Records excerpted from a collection
════════
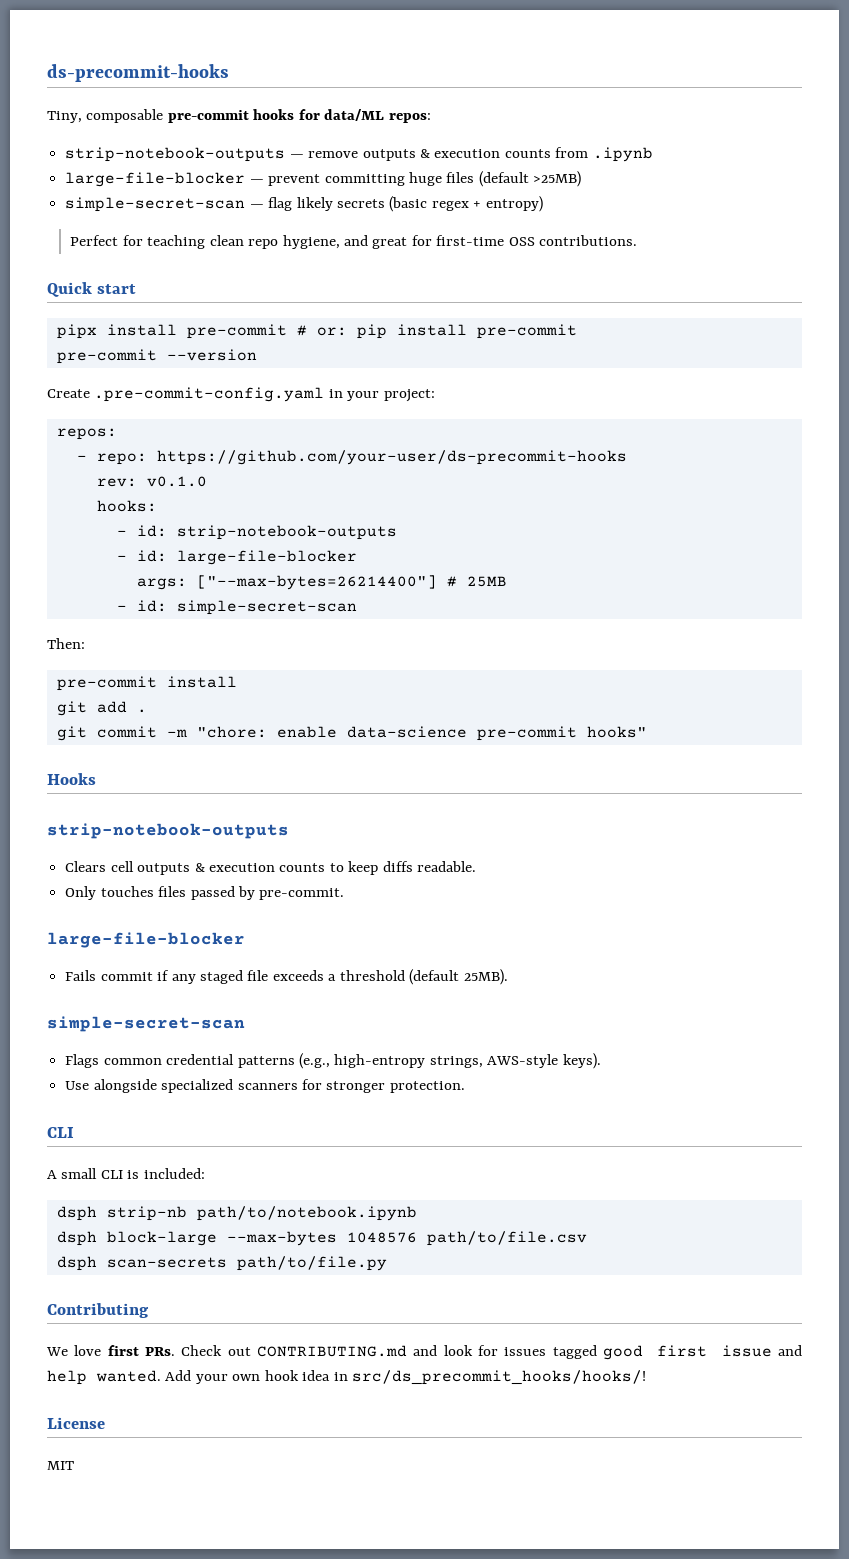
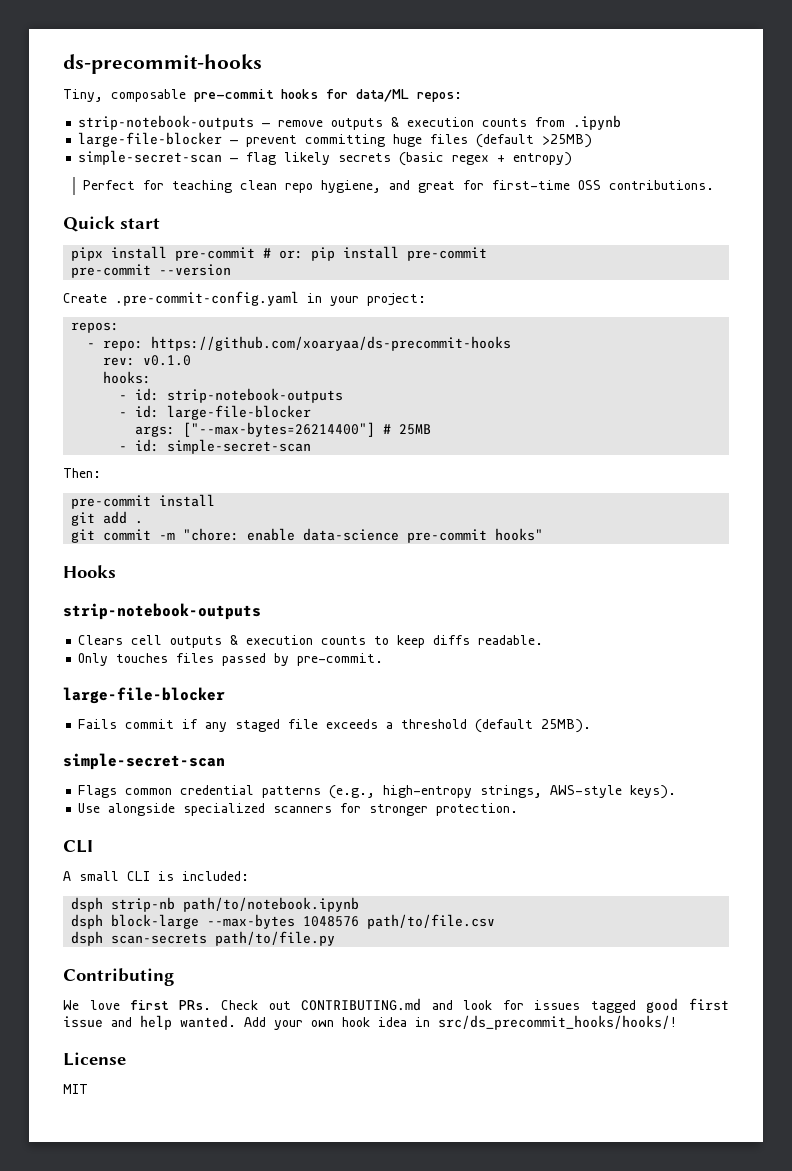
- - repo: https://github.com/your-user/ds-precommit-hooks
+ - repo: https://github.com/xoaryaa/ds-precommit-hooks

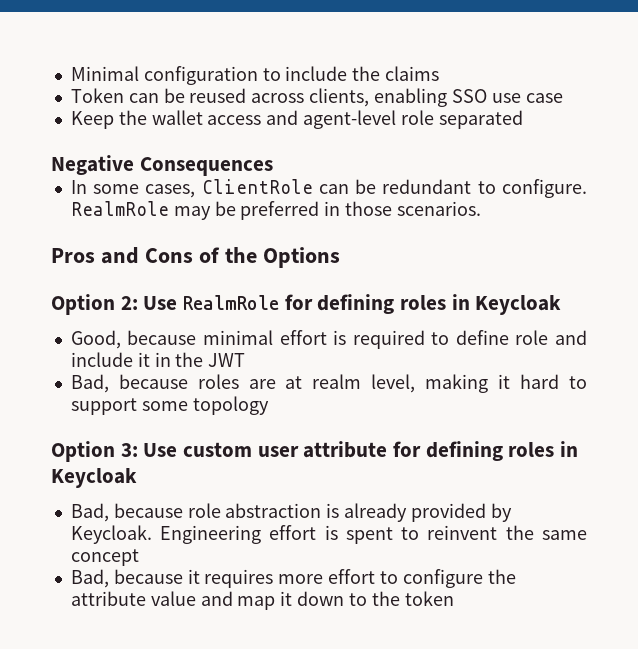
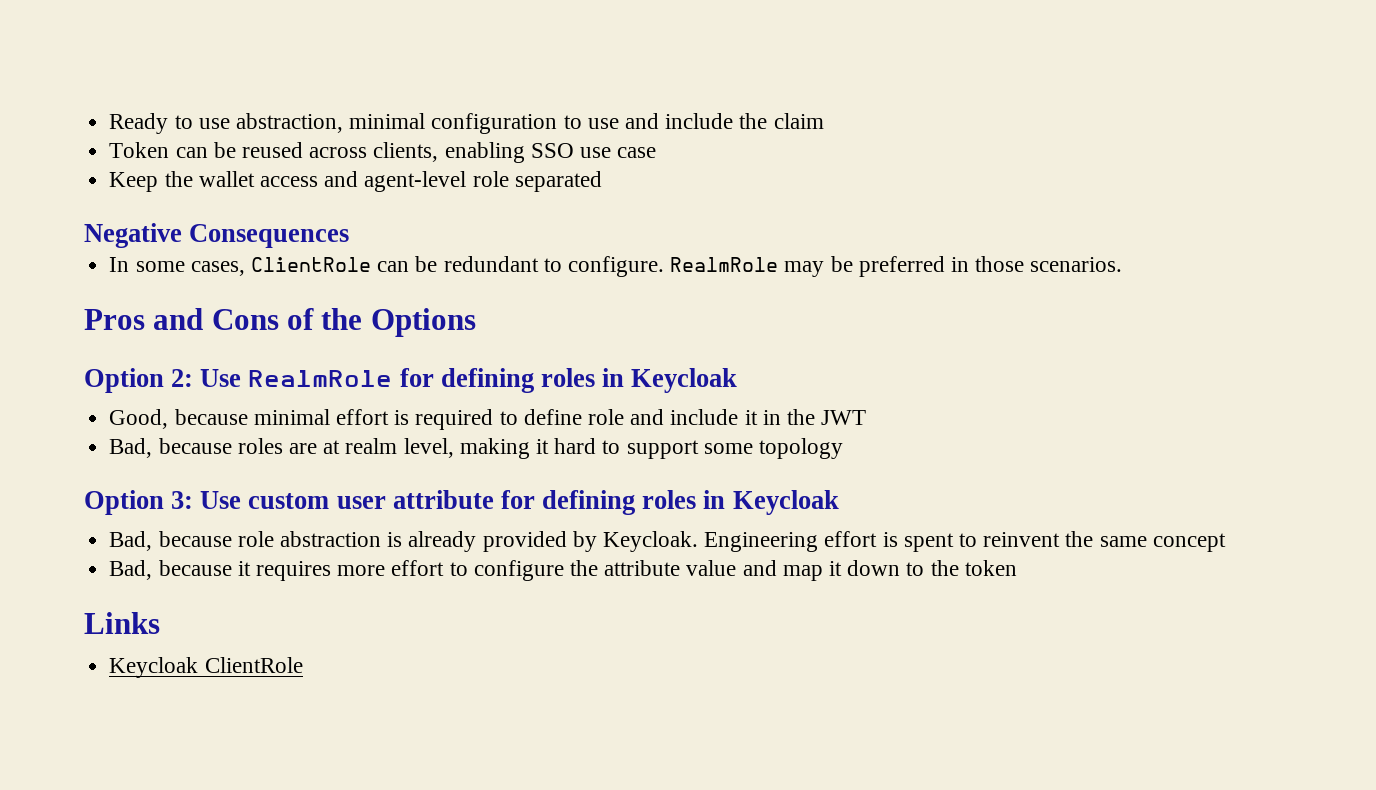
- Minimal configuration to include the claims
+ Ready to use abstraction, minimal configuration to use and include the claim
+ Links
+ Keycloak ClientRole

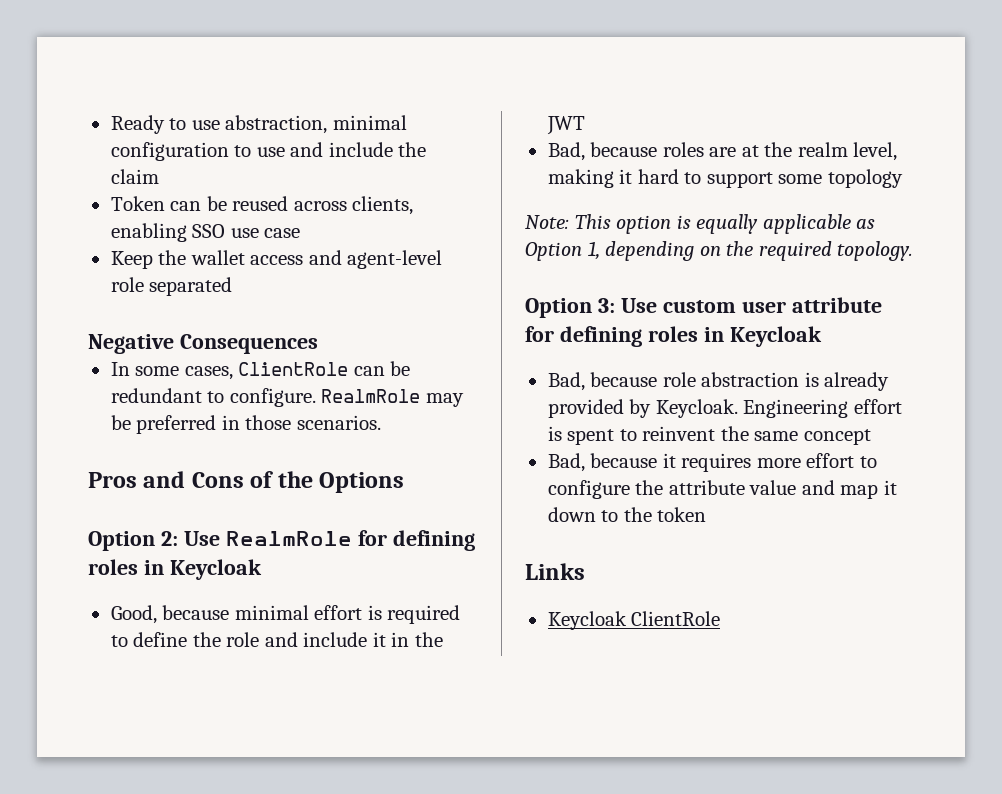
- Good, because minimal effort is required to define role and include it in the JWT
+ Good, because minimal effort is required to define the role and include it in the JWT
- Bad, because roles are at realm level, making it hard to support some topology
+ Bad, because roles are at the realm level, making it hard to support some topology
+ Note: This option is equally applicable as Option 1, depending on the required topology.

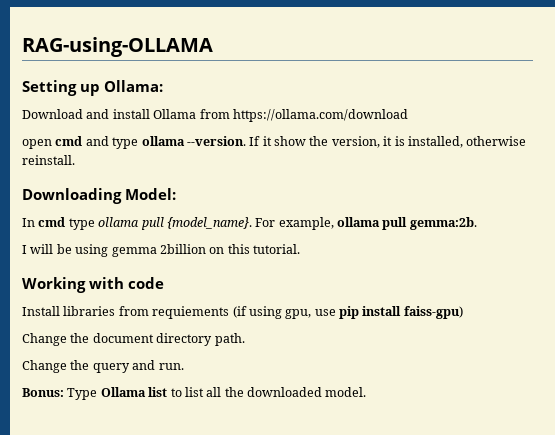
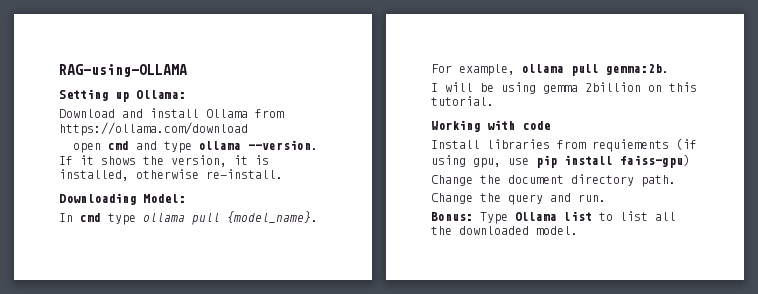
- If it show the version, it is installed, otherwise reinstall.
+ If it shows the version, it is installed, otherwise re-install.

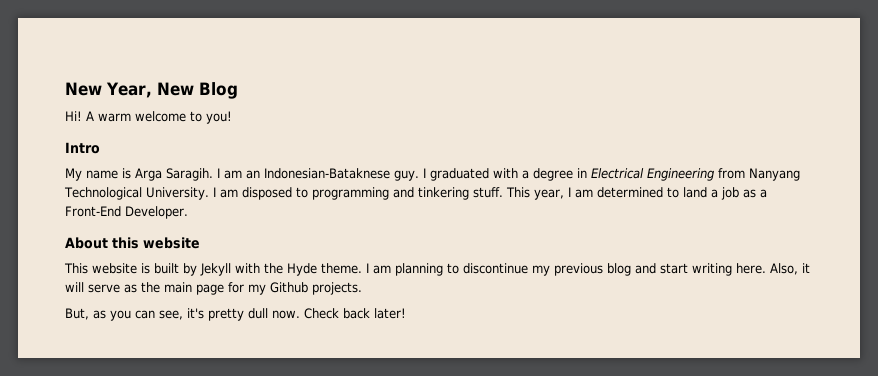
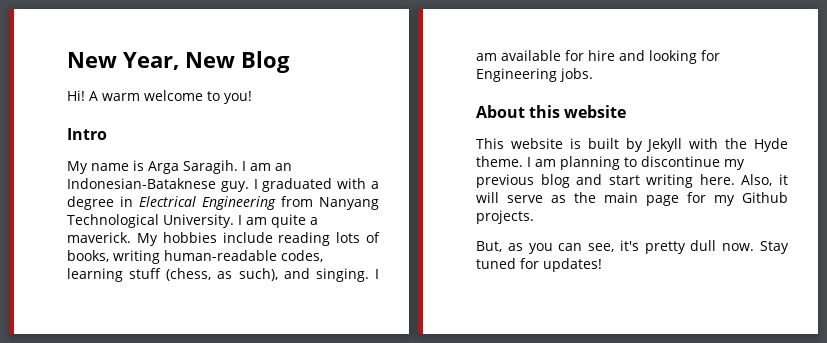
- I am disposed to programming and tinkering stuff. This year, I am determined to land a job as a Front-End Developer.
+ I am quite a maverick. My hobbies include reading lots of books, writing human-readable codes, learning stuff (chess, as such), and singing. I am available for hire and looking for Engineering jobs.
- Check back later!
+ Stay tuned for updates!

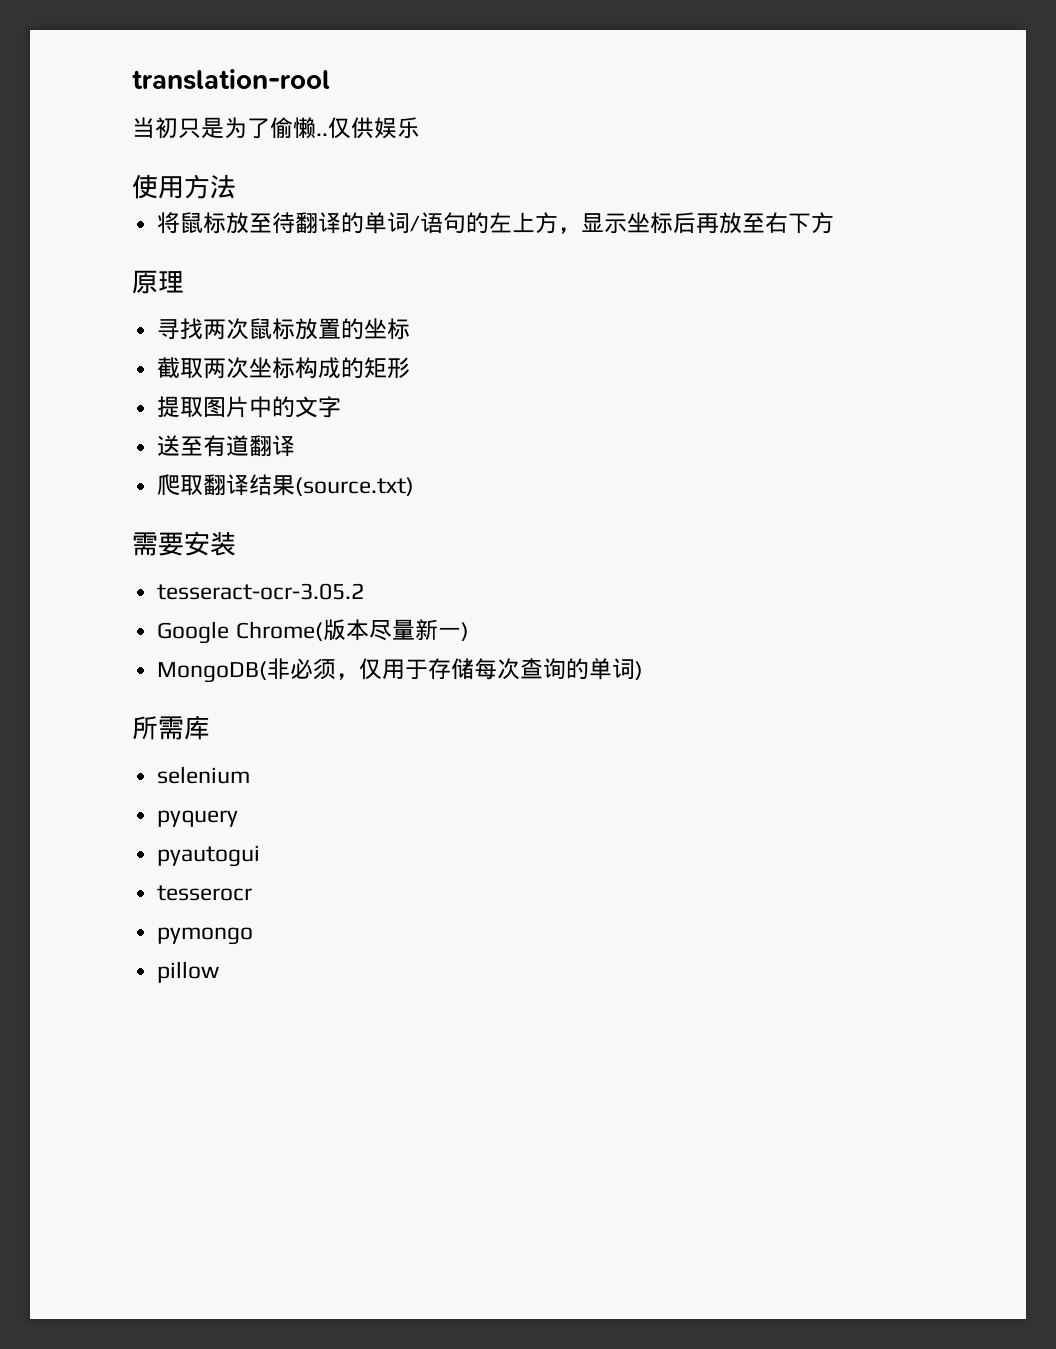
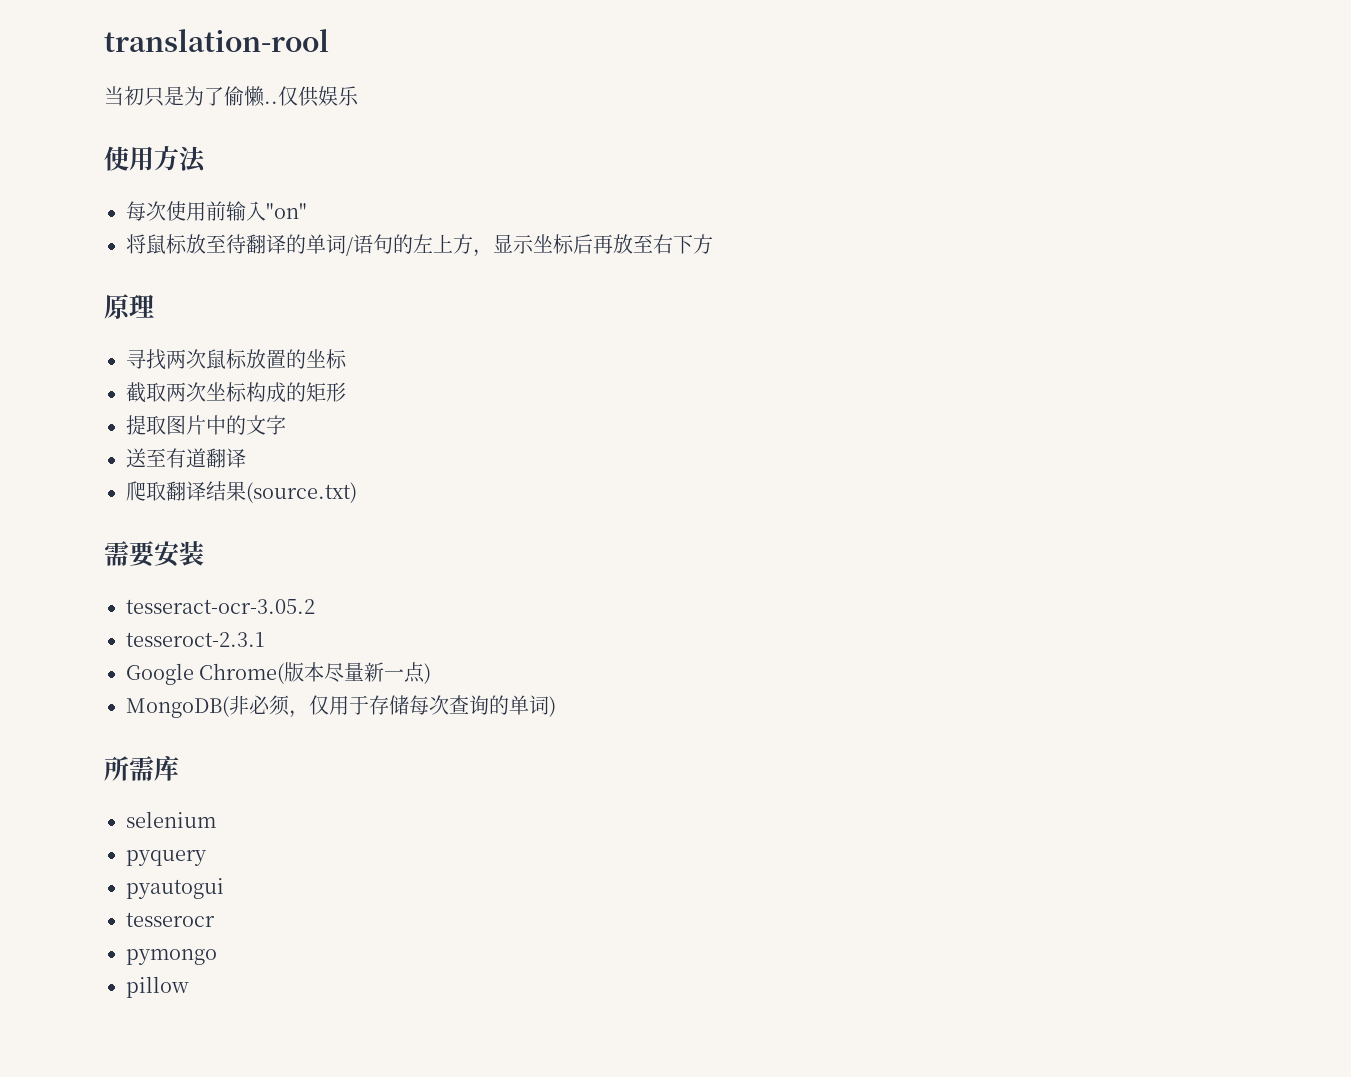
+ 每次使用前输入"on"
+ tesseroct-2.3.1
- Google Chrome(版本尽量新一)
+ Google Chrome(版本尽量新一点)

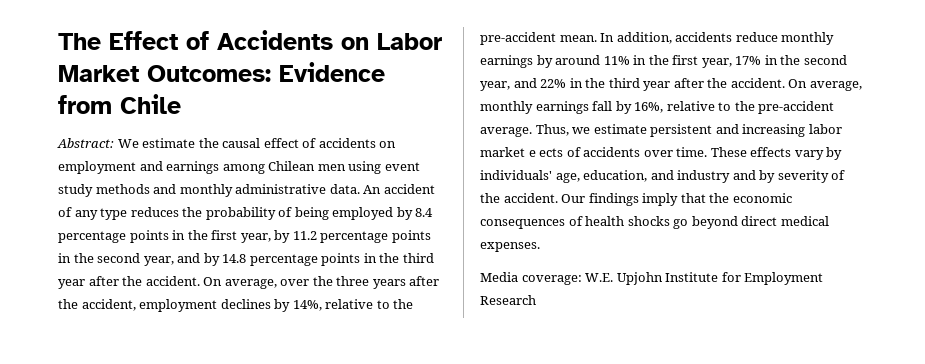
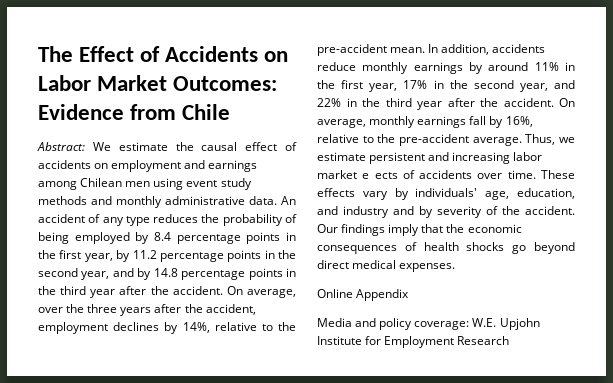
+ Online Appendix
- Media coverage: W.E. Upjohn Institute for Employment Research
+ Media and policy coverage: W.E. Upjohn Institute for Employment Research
════════
- **ASSIGNMENT**
Please print the records above once more, word for word, omitting all pictures.

- **TASK RESPONSE**
- - repo: https://github.com/your-user/ds-precommit-hooks
+ - repo: https://github.com/xoaryaa/ds-precommit-hooks

- Minimal configuration to include the claims
+ Ready to use abstraction, minimal configuration to use and include the claim
+ Links
+ Keycloak ClientRole

- Good, because minimal effort is required to define role and include it in the JWT
+ Good, because minimal effort is required to define the role and include it in the JWT
- Bad, because roles are at realm level, making it hard to support some topology
+ Bad, because roles are at the realm level, making it hard to support some topology
+ Note: This option is equally applicable as Option 1, depending on the required topology.

- If it show the version, it is installed, otherwise reinstall.
+ If it shows the version, it is installed, otherwise re-install.

- I am disposed to programming and tinkering stuff. This year, I am determined to land a job as a Front-End Developer.
+ I am quite a maverick. My hobbies include reading lots of books, writing human-readable codes, learning stuff (chess, as such), and singing. I am available for hire and looking for Engineering jobs.
- Check back later!
+ Stay tuned for updates!

+ 每次使用前输入"on"
+ tesseroct-2.3.1
- Google Chrome(版本尽量新一)
+ Google Chrome(版本尽量新一点)

+ Online Appendix
- Media coverage: W.E. Upjohn Institute for Employment Research
+ Media and policy coverage: W.E. Upjohn Institute for Employment Research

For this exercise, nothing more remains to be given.